My mother spent her life making beautiful things and was a working artist for most of her career. A fine arts graduate of Ohio State University, she had many jobs over the years. During WWII, she worked as a cartographer in Washington, DC for the OSS, helping to make maps for the Normandy Invasion. Later, she worked for a department store, sketching ladies fashions for newspaper ads. By turns, Mother was a sign-painter, jewelry-maker, graphic artist, calligrapher and art teacher (I took her class in 7th grade.) When I was little, she was a puppeteer working on local television in Cleveland, and doing Punch and Judy shows in the schools (I was her assistant).
From the time she learned to sew, she made most of her own clothes and those of her four children. In her 60s, retired with my father to the North Carolina coast, my mother discovered quilting and it was the chief passion of her last decade. Working entirely by hand, she made bed quilts, wall hangings and vests, applying all she knew about color and composition to fabric, and winning many first-place ribbons from her North Carolina guild.
Mother taught me to sew as a young girl and gave me her old Singer sewing machine when I turned 12, but the best gift she gave me was when she taught me how to quilt in my 30s.

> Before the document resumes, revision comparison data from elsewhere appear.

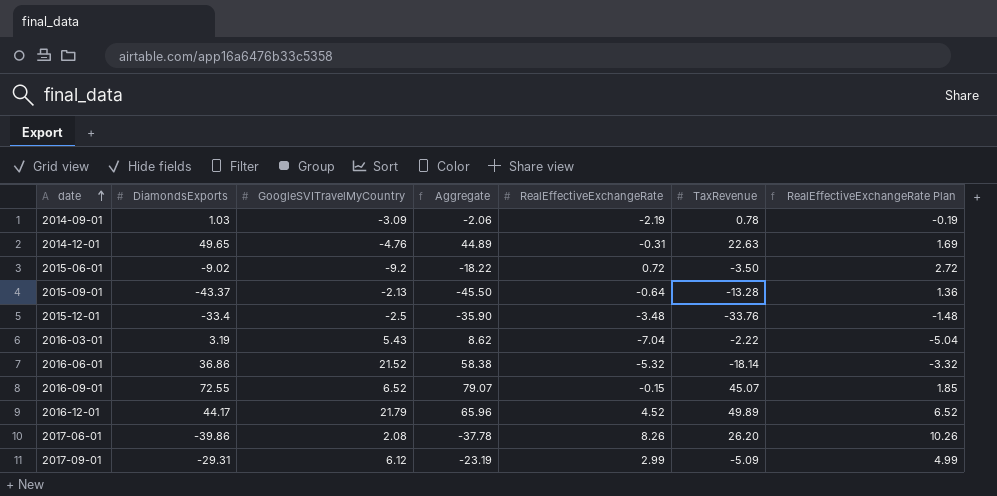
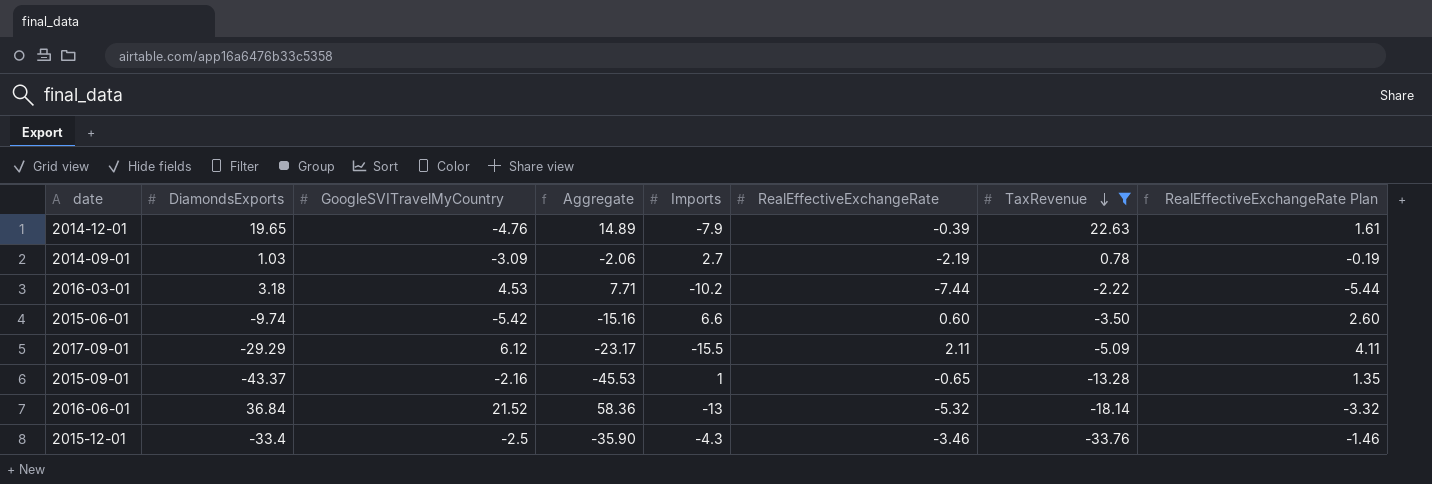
filter: none -> TaxRevenue <= 22.63
row order: date ascending -> TaxRevenue descending
column Imports | position: none -> 5
2014-12-01 | DiamondsExports: 49.65 -> 19.65
2014-12-01 | Aggregate: 44.89 -> 14.89
2014-12-01 | RealEffectiveExchangeRate: -0.31 -> -0.39
2014-12-01 | RealEffectiveExchangeRate Plan: 1.69 -> 1.61
2016-03-01 | DiamondsExports: 3.19 -> 3.18
2016-03-01 | GoogleSVITravelMyCountry: 5.43 -> 4.53
2016-03-01 | Aggregate: 8.62 -> 7.71
2016-03-01 | RealEffectiveExchangeRate: -7.04 -> -7.44
2016-03-01 | RealEffectiveExchangeRate Plan: -5.04 -> -5.44
2015-06-01 | DiamondsExports: -9.02 -> -9.74
2015-06-01 | GoogleSVITravelMyCountry: -9.2 -> -5.42
2015-06-01 | Aggregate: -18.22 -> -15.16
2015-06-01 | RealEffectiveExchangeRate: 0.72 -> 0.60
2015-06-01 | RealEffectiveExchangeRate Plan: 2.72 -> 2.60
2017-09-01 | DiamondsExports: -29.31 -> -29.29
2017-09-01 | Aggregate: -23.19 -> -23.17
2017-09-01 | RealEffectiveExchangeRate: 2.99 -> 2.11
2017-09-01 | RealEffectiveExchangeRate Plan: 4.99 -> 4.11
2015-09-01 | GoogleSVITravelMyCountry: -2.13 -> -2.16
2015-09-01 | Aggregate: -45.50 -> -45.53
2015-09-01 | RealEffectiveExchangeRate: -0.64 -> -0.65
2015-09-01 | RealEffectiveExchangeRate Plan: 1.36 -> 1.35
2016-06-01 | DiamondsExports: 36.86 -> 36.84
2016-06-01 | Aggregate: 58.38 -> 58.36
2015-12-01 | RealEffectiveExchangeRate: -3.48 -> -3.46
2015-12-01 | RealEffectiveExchangeRate Plan: -1.48 -> -1.46

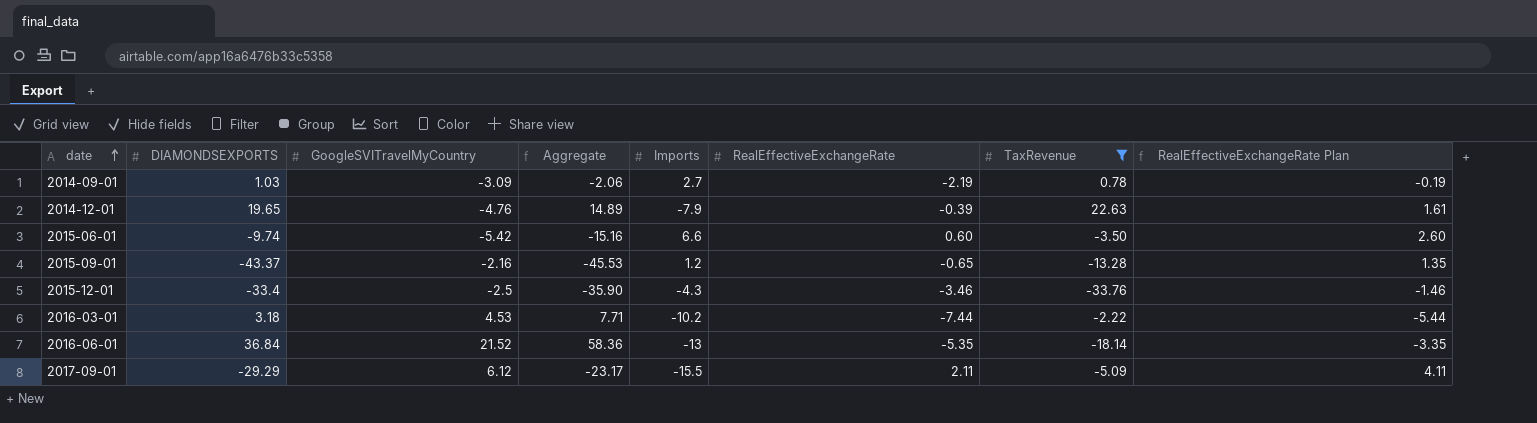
row order: TaxRevenue descending -> date ascending
column name: DiamondsExports -> DIAMONDSEXPORTS
2015-09-01 | Imports: 1 -> 1.2
2016-06-01 | RealEffectiveExchangeRate: -5.32 -> -5.35
2016-06-01 | RealEffectiveExchangeRate Plan: -3.32 -> -3.35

Mother taught me how to do everything by hand, with great care and precision. She never stopped sending me fabric and little sketches with ideas for new projects, or reminders of how to attach a bias binding. It meant so much to her that I loved this craft too, that I obviously wasn't doing it just to please her. We lived hundreds of miles apart, but quilting kept us close.
When she died, I inherited an increased passion for this extremely satisfying pursuit, as well as her amazing stash. Using the scissors and other tools she gave me, employing all the tricks and techniques she taught me, I feel her blessings every time I make another quilt.